DECISION OF LOWER COURTS:
(1) RTC – Manila: rendered judgment in favor or Trinos. (2) CA: affirmed RTC but deleted the awards for damages.

ISSUE:
Whether a health care agreement is an insurance contract; and whether hence the “incontestability clause” under the Insurance Code applies

RULING:
Yes. The insurer is liable.

In the case at bar, the insurable interest of respondent’s husband in obtaining the health care agreement was his own health. The health care agreement was in the nature of non-life insurance, which is primarily a contract of indemnity. Once the member incurs hospital, medical or any other expense arising from sickness, injury or other stipulated contingent, the health care provider must pay for the same to the extent agreed upon under the contract.
It appears that in the application for health coverage, petitioners required respondent’s husband to sign an express authorization for any person, organization or entity that has any record or knowledge of his health to furnish any and all information relative to any hospitalization, consultation, treatment or any other medical advice or examination.
The answer assailed by petitioner was in response to the question relating to the medical history of the applicant.
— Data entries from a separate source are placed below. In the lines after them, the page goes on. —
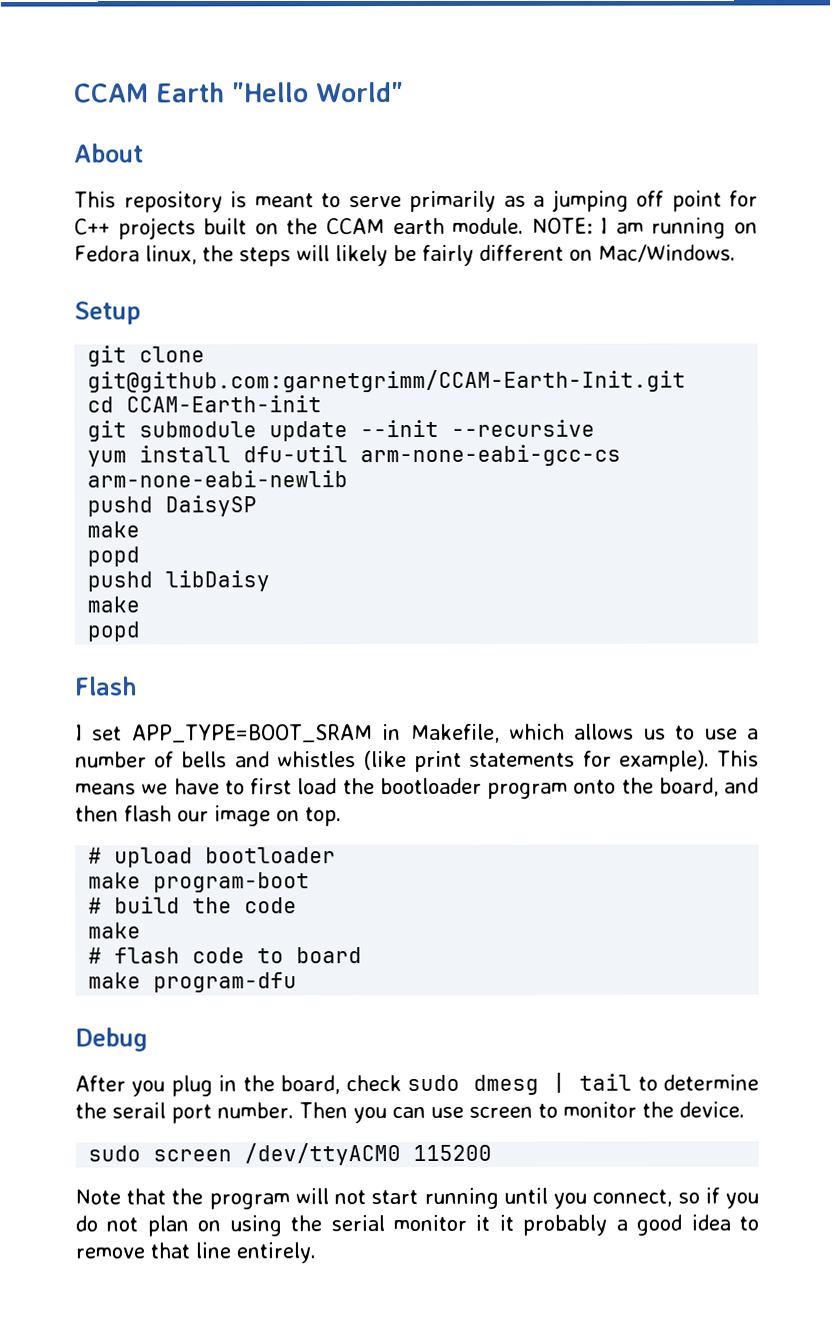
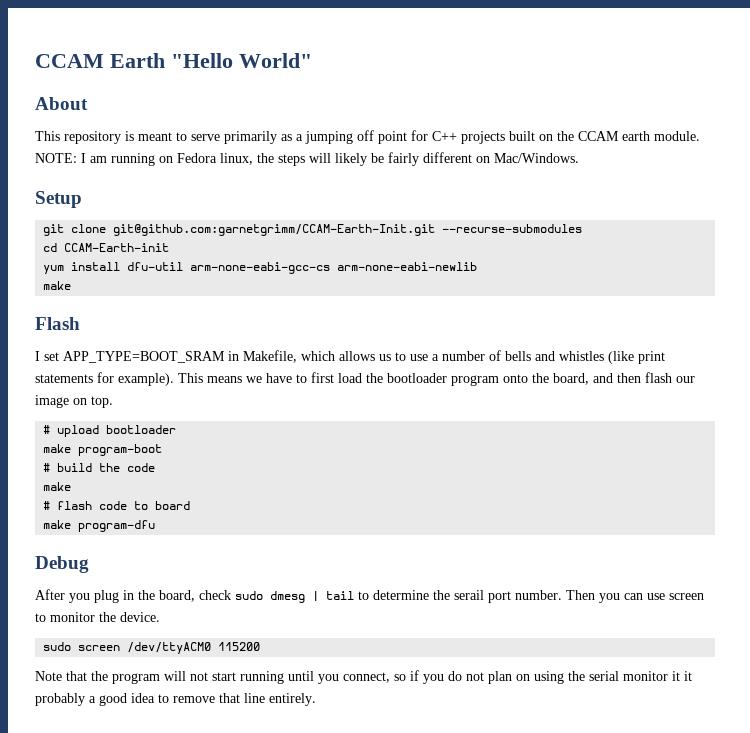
- git clone git@github.com:garnetgrimm/CCAM-Earth-Init.git
+ git clone git@github.com:garnetgrimm/CCAM-Earth-Init.git --recurse-submodules
- git submodule update --init --recursive
  yum install dfu-util arm-none-eabi-gcc-cs arm-none-eabi-newlib
- pushd DaisySP
  make
- popd
- pushd libDaisy
- make
- popd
This largely depends on opinion rather than fact, especially coming from respondent’s husband who was not a medical doctor. Where matters of opinion or judgment are called for, answers made in good faith and without intent to deceive will not avoid a policy even though they are untrue.
The fraudulent intent on the part of the insured must be established to warrant rescission of the insurance contract. Concealment as a defense for the health care provider or insurer to avoid liability is an affirmative defense and the duty to establish such defense by satisfactory and convincing evidence rests upon the provider or insurer. In any case, with or without the authority to investigate, petitioner is liable for claims made under the contract. Having assumed a responsibility under the agreement, petitioner is bound to answer the same to the extent agreed upon. In the end, the liability of the health care provider attaches once the member is hospitalized for the disease or injury covered by the agreement or whenever he avails of the covered benefits that he has prepaid.
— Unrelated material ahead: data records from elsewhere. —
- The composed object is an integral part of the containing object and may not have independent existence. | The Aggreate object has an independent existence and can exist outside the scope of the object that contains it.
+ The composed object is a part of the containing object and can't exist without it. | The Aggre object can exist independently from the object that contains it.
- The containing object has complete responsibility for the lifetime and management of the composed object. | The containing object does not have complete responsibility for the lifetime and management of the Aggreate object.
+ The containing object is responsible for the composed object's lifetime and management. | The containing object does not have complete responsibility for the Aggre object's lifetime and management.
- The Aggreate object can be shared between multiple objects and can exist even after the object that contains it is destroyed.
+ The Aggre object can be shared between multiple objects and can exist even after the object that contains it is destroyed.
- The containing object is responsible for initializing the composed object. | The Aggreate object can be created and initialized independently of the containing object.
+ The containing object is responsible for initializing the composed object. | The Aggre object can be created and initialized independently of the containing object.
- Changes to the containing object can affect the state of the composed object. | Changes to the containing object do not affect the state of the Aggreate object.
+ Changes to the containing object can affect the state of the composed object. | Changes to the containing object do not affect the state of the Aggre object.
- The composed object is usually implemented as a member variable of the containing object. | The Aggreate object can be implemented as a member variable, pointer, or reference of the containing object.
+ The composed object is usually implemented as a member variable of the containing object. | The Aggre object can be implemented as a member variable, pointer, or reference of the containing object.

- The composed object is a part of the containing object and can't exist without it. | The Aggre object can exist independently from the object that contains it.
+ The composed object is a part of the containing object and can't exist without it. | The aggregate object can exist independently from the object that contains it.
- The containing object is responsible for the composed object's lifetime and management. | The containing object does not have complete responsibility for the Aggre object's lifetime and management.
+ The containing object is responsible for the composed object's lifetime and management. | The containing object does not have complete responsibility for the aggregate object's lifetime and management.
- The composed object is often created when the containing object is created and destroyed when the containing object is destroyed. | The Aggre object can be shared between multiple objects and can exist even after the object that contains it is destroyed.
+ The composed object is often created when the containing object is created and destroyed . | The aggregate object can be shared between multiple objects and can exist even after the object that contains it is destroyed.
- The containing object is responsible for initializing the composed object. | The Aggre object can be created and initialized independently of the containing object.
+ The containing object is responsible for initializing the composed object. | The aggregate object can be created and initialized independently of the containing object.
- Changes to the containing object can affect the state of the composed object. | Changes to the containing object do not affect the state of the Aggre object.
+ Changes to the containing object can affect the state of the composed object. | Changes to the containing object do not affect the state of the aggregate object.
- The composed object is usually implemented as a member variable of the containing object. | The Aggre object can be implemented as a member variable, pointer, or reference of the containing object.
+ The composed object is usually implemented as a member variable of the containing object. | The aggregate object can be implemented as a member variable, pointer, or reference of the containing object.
Anent the incontestability of the membership of respondent’s husband, we quote with approval the following findings of the trial court:
(U)nder the title Claim procedures of expenses, the defendant Philamcare Health Systems Inc. had twelve months from the date of issuance of the Agreement within which to contest the membership of the patient if he had previous ailment of asthma, and six months from the issuance of the agreement if the patient was sick of diabetes or hypertension. The periods having expired, the defense of concealment or misrepresentation no longer lie.
Finally, petitioner alleges that respondent was not the legal wife of the deceased member considering that at the time of their marriage, the deceased was previously married to another woman who was still alive. The health care agreement is in the nature of a contract of indemnity. Hence, payment should be made to the party who incurred the expenses. It is not controverted that respondent paid all the hospital and medical expenses. She is therefore entitled to reimbursement.